The only possible general conclusion concerning composition in photography is that circumstances alter cases. Rules should act not as restrictions but as guides that will assist you more often than not. If there are good enough reasons to break them, you should do so without qualms. No rule should be followed without question. You should be looking for reasons to make exceptions even while applying rules.

There are three useful ways of testing the validity of any composition. They are all based on the assumption that a picture that looks right usually is right, regardless of how far it may seem to depart from conventional standards.

1. For the first method, cut out two L-shaped pieces of gray or white cardboard (if gray on one side and white on the other, their edges can be seen clearly against any sort of picture). Face them in opposite directions, overlaid to make a frame of adjustable proportions, on top of a full-negative print.

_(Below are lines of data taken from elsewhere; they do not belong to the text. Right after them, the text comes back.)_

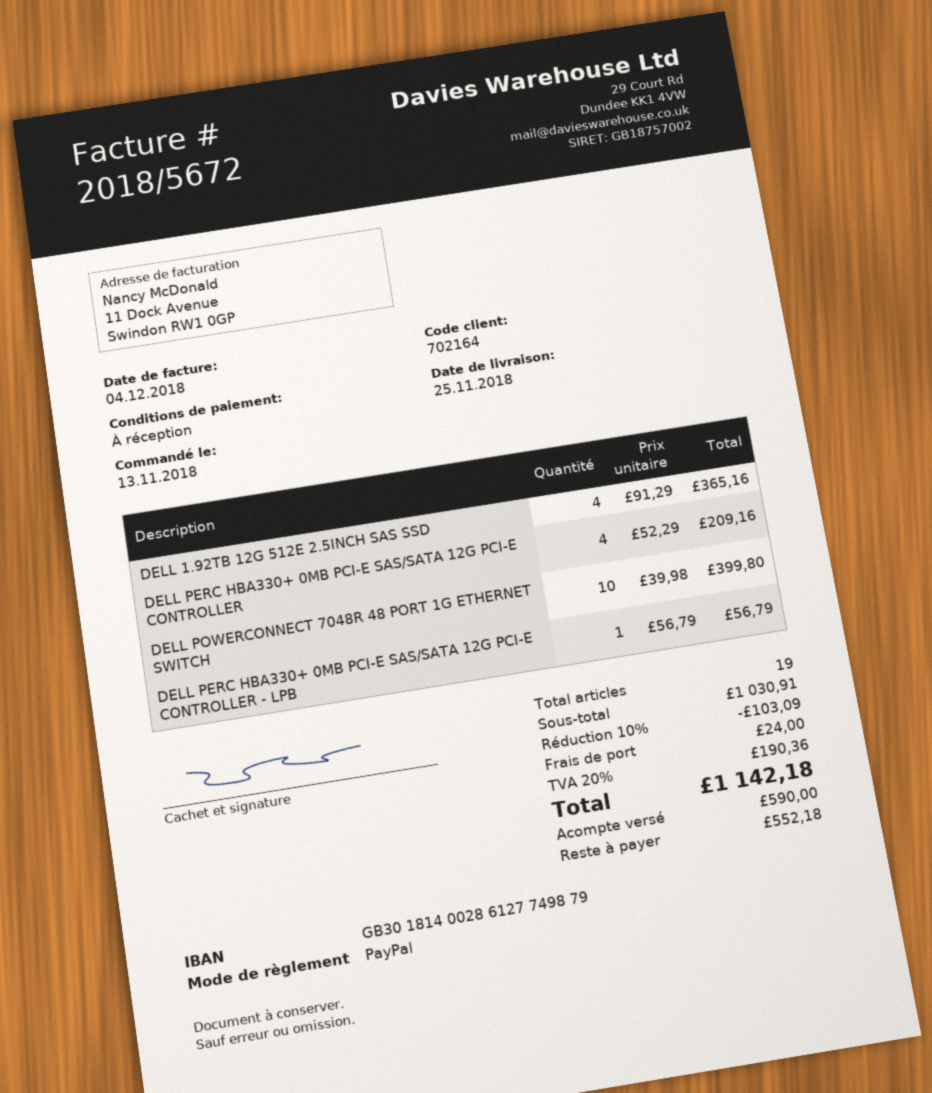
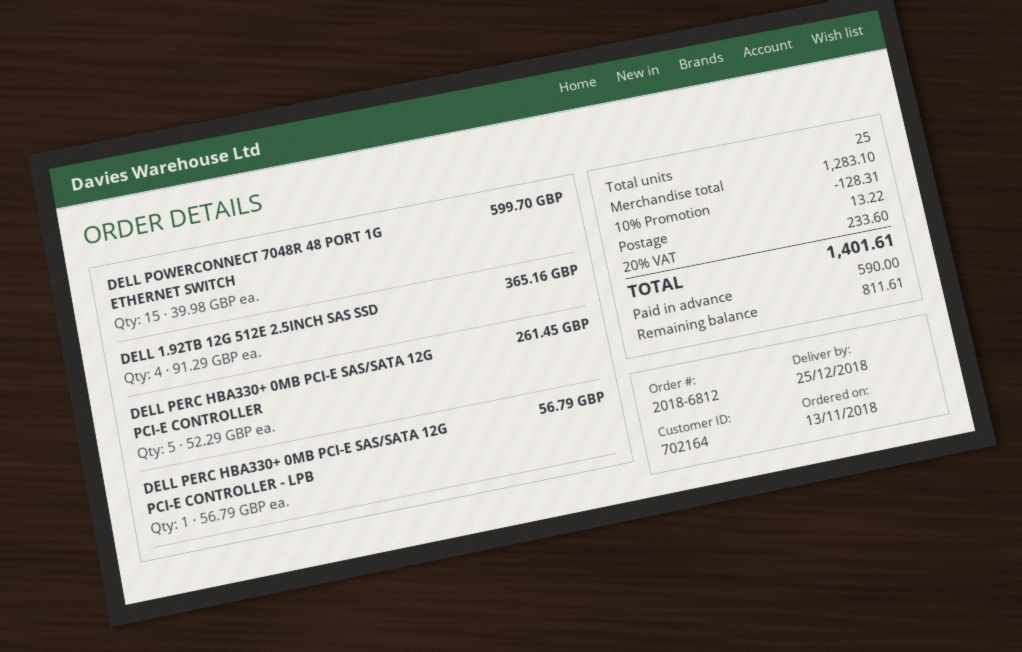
delivery date: 2018-11-25 -> 2018-12-25
DELL PERC HBA330+ 0MB PCI-E SAS/SATA 12G PCI-E CONTROLLER: 4 x 52.29 = 209.16 -> 5 x 52.29 = 261.45
DELL POWERCONNECT 7048R 48 PORT 1G ETHERNET SWITCH: 10 x 39.98 = 399.80 -> 15 x 39.98 = 599.70
total quantity: 19 -> 25
subtotal: 1030.91 -> 1283.10
discount: 10% = 103.09 -> 10% = 128.31
shipping: 24.00 -> 13.22
tax: 20% = 190.36 -> 20% = 233.60
total: 1142.18 -> 1401.61
balance: 552.18 -> 811.61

Move it around so that it frames varying parts of the image, and vary its proportions as you go. If you can make a stronger composition by cropping the image, then reprint doing so. There is nothing sacred about the proportions of standard film dimensions. You can crop a side or bottom or top any time that a given image is thereby improved. There is also nothing immutable about how you composed while looking through the viewfinder. You may well find it better to print and display only a portion of the image on any given negative.

2. The second method of analysis is better suited to guiding your future work than to saving what you have already done. If you make a picture that just does not "look right," hold a thumb over the various major or minor picture elements one at a time. If the picture looks better without that element, it should not have been included. But if the picture looks weaker by its absence, that element can be considered necessary. If such deletion does not strengthen the picture, perhaps you had no potentially successful composition to start with. Although this is a post-mortem device (to see why the picture died), it may help to prevent a similar catastrophe in the future.

3. Finally, it is beneficial to allow time to affect your judgment. Reserve some wall space for hanging your best efforts for long-term examination. See how well you can live with an image. Should you become tired of it before long, try to analyze why. Is the picture dull? Do subtle flaws become obtrusive with time? Does the image have a posterlike "grab-the-eye" quality without sufficient complexity to engage the mind more than temporarily?

There is nothing like time to give you the answer to these questions, and others that will come to you. Sometimes, in fact, pictures that you had first thought to be rather slight develop staying power to a remarkable degree. (These are the really subtle ones.) Let time pass while you keep on looking and thinking.